In Mo Yan, a forgotten peasant world arises, alive and well, before our eyes, sensually scented even in its most pungent vapours, startlingly merciless but tinged by joyful selflessness. Never a dull moment. The author knows everything and can describe everything – all kinds of handicraft, smithery, construction, ditch-digging, animal husbandry, the tricks of guerrilla bands. He seems to carry all human life on the tip of his pen.
He is more hilarious and more appalling than most in the wake of Rabelais and Swift — in our time, in the wake of García Marquez. His spice blend is a peppery one. On his broad tapestry of China’s last hundred years, there are neither dancing unicorns nor skipping maidens. But he paints life in a pigsty in such a way that we feel we have been there far too long. Ideologies and reform movements may come and go but human egoism and greed remain. So Mo Yan defends small individuals against all injustices – from Japanese occupation to Maoist terror and today’s production frenzy.

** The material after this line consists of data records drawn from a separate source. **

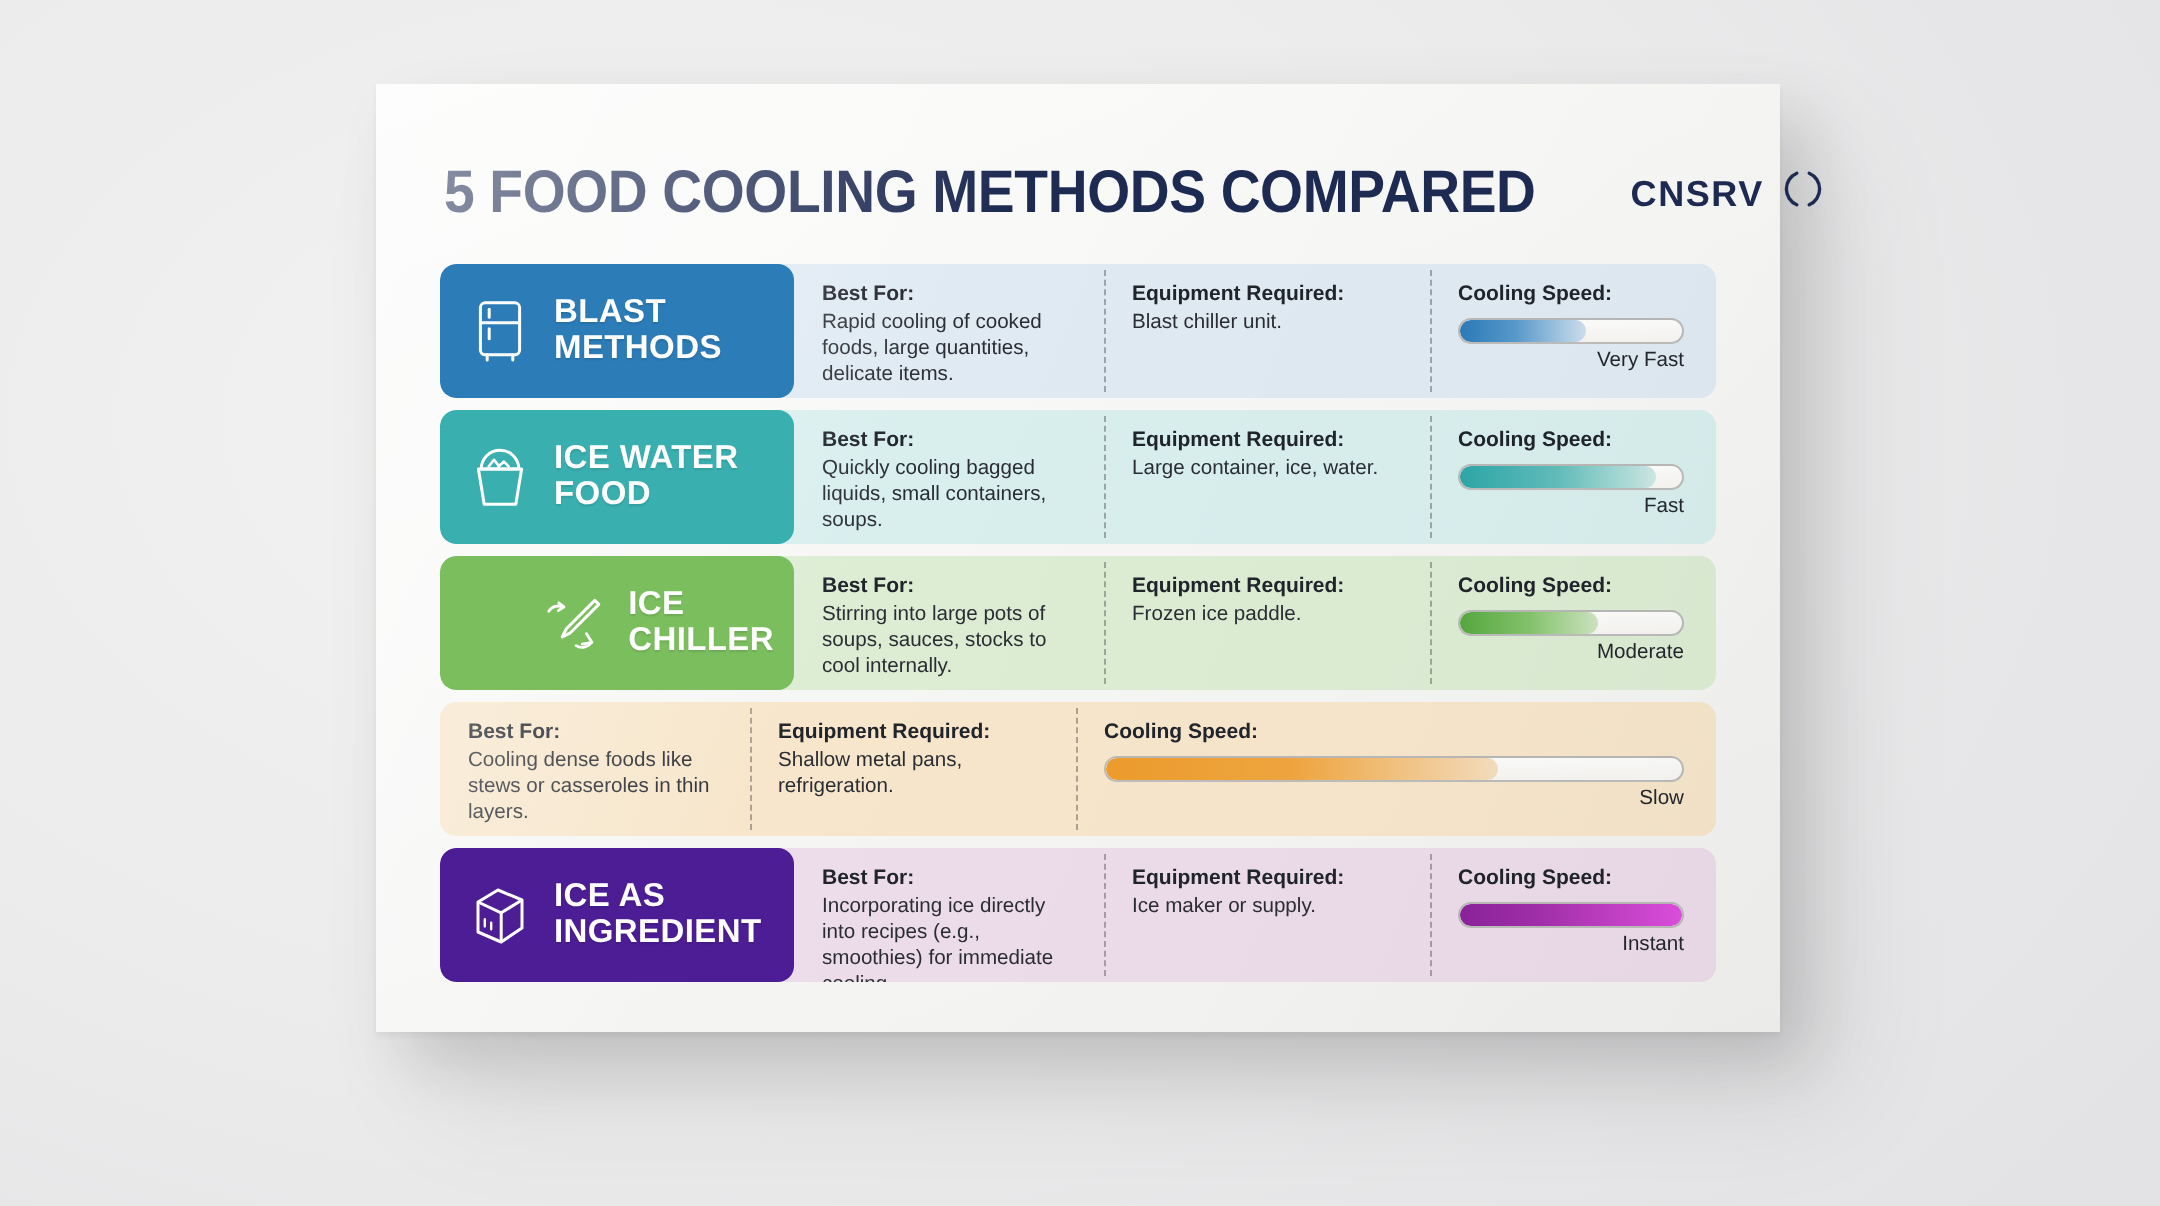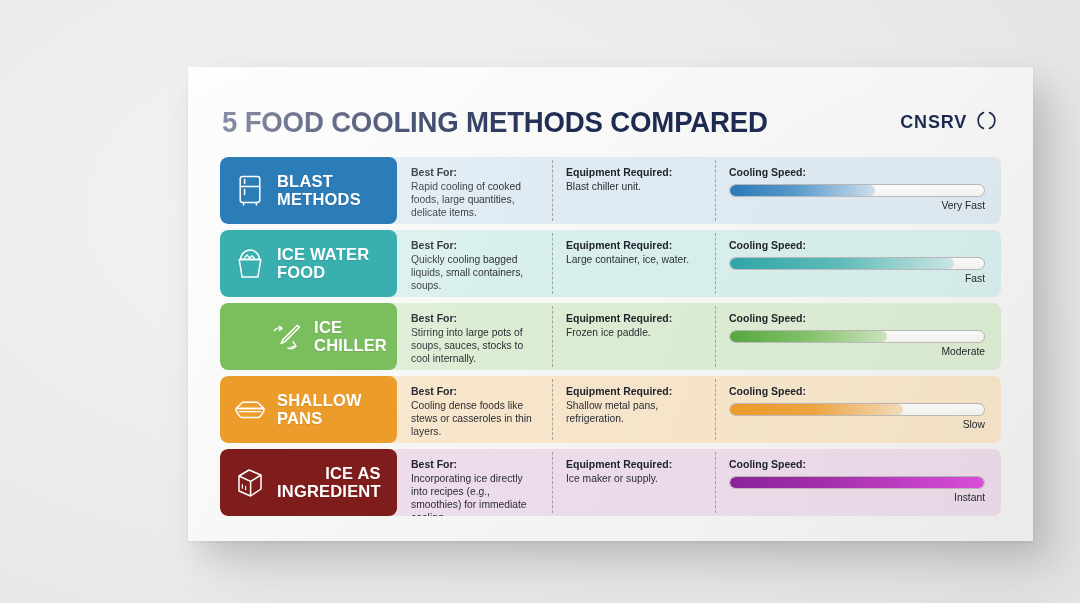--- a/index.html
+++ b/index.html
@@ -20,8 +20,8 @@
   #poster {
     position: absolute;
     left: 188px;
-    top: 67px;
-    width: 845px;
+    top: 42px;
+    width: 702px;
     height: 474px;
     background: linear-gradient(160deg, #fbfbfa 0%, #f7f7f6 45%, #f2f2f1 100%);
     box-shadow:

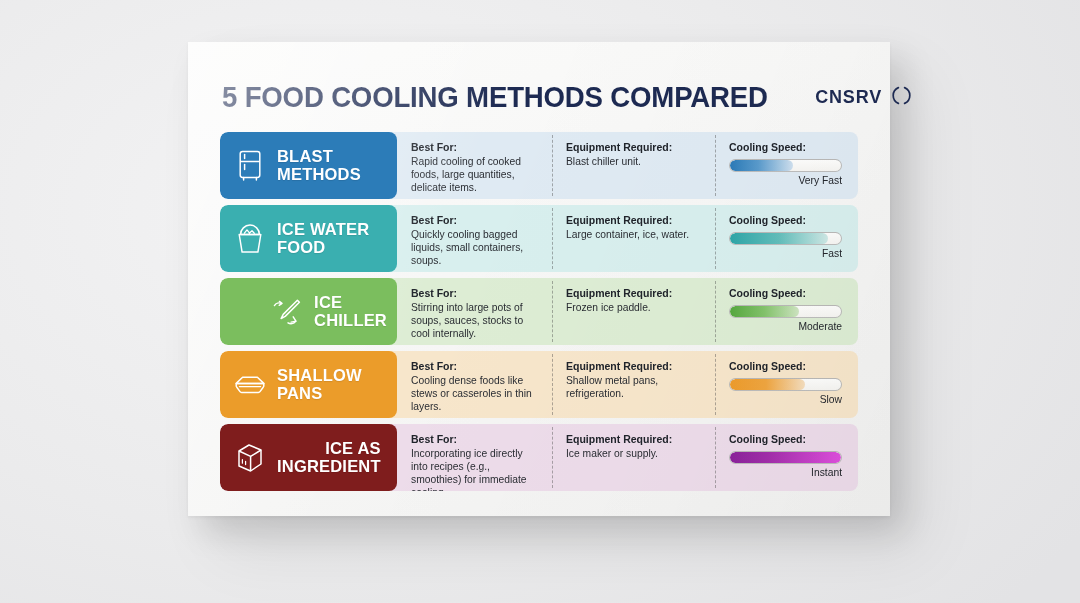--- a/index.html
+++ b/index.html
@@ -294,19 +294,6 @@
     </div>
 
     <div class="row" style="background:#f7e6cb;">
-      <div class="col-method" style="background:#EB9C2A;">
-        <span class="method-icon">
-          <svg width="32" height="22" viewBox="0 0 32 22" aria-hidden="true">
-            <path d="M2.2 9.4 L8.6 3.2 h14.8 l6.4 6.2 Z" fill="none" stroke="#fff" stroke-width="1.5" stroke-linejoin="round"></path>
-            <path d="M2.2 9.4 h27.6 v2.4 a2 2 0 0 1 -0.6 1.4 l-3.2 4.4 a2 2 0 0 1 -1.6 0.8 H7.6 a2 2 0 0 1 -1.6 -0.8 l-3.2 -4.4 a2 2 0 0 1 -0.6 -1.4 Z" fill="none" stroke="#fff" stroke-width="1.5" stroke-linejoin="round"></path>
-            <path d="M5.4 12.6 h21.2" stroke="#fff" stroke-width="1.3" stroke-linecap="round"></path>
-          </svg>
-        </span>
-        <span class="method-name">
-          <span>SHALLOW</span><br>
-          <span>PANS</span>
-        </span>
-      </div>
       <div class="col-info col-best">
         <div class="info-label">Best For:</div>
         <div class="info-text">Cooling dense foods like stews or casseroles in thin layers.</div>

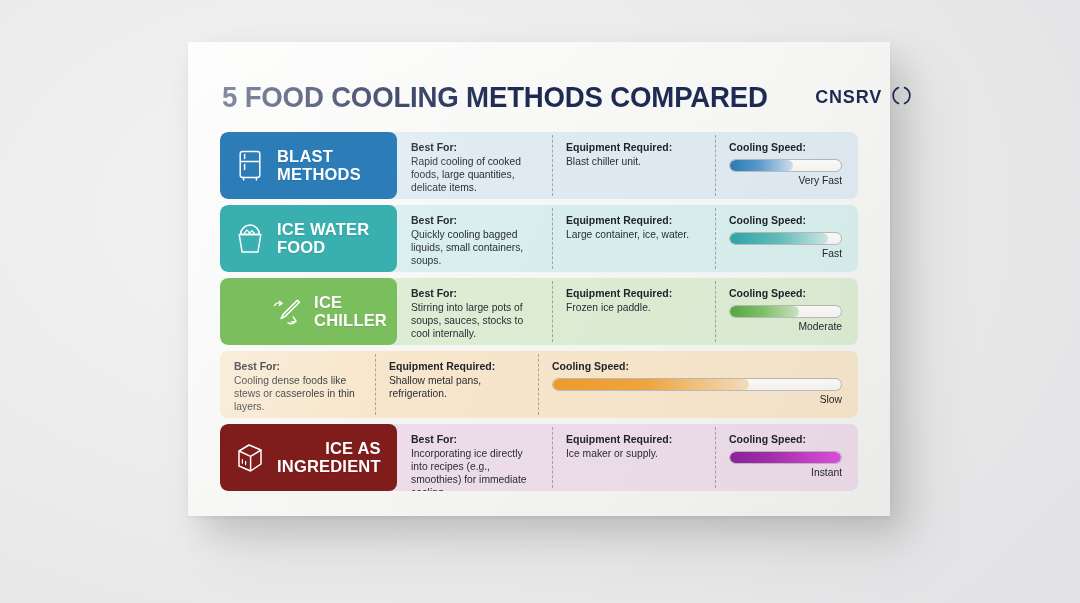--- a/index.html
+++ b/index.html
@@ -312,7 +312,7 @@
     </div>
 
     <div class="row" style="background:#eddcea;">
-      <div class="col-method" style="background:#7f1d1d;text-align:right;">
+      <div class="col-method" style="background:#4c1d95;">
         <span class="method-icon">
           <svg width="30" height="32" viewBox="0 0 30 32" aria-hidden="true">
             <path d="M4.0 9.0 L14.0 3.0 L26.0 8.0 L26.0 22.0 L15.6 29.0 L4.0 24.0 Z" fill="none" stroke="#fff" stroke-width="1.5" stroke-linejoin="round"></path>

For those who venture to Mo Yan’s home district, where bountiful virtue battles the vilest cruelty, a staggering literary adventure awaits. Has ever such an epic spring flood engulfed China and the rest of the world? In Mo Yan’s work, world literature speaks with a voice that drowns out most contemporaries.
The Swedish Academy congratulates you. I call on you to accept the 2012 Nobel Prize for Literature from the hand of His Majesty the King.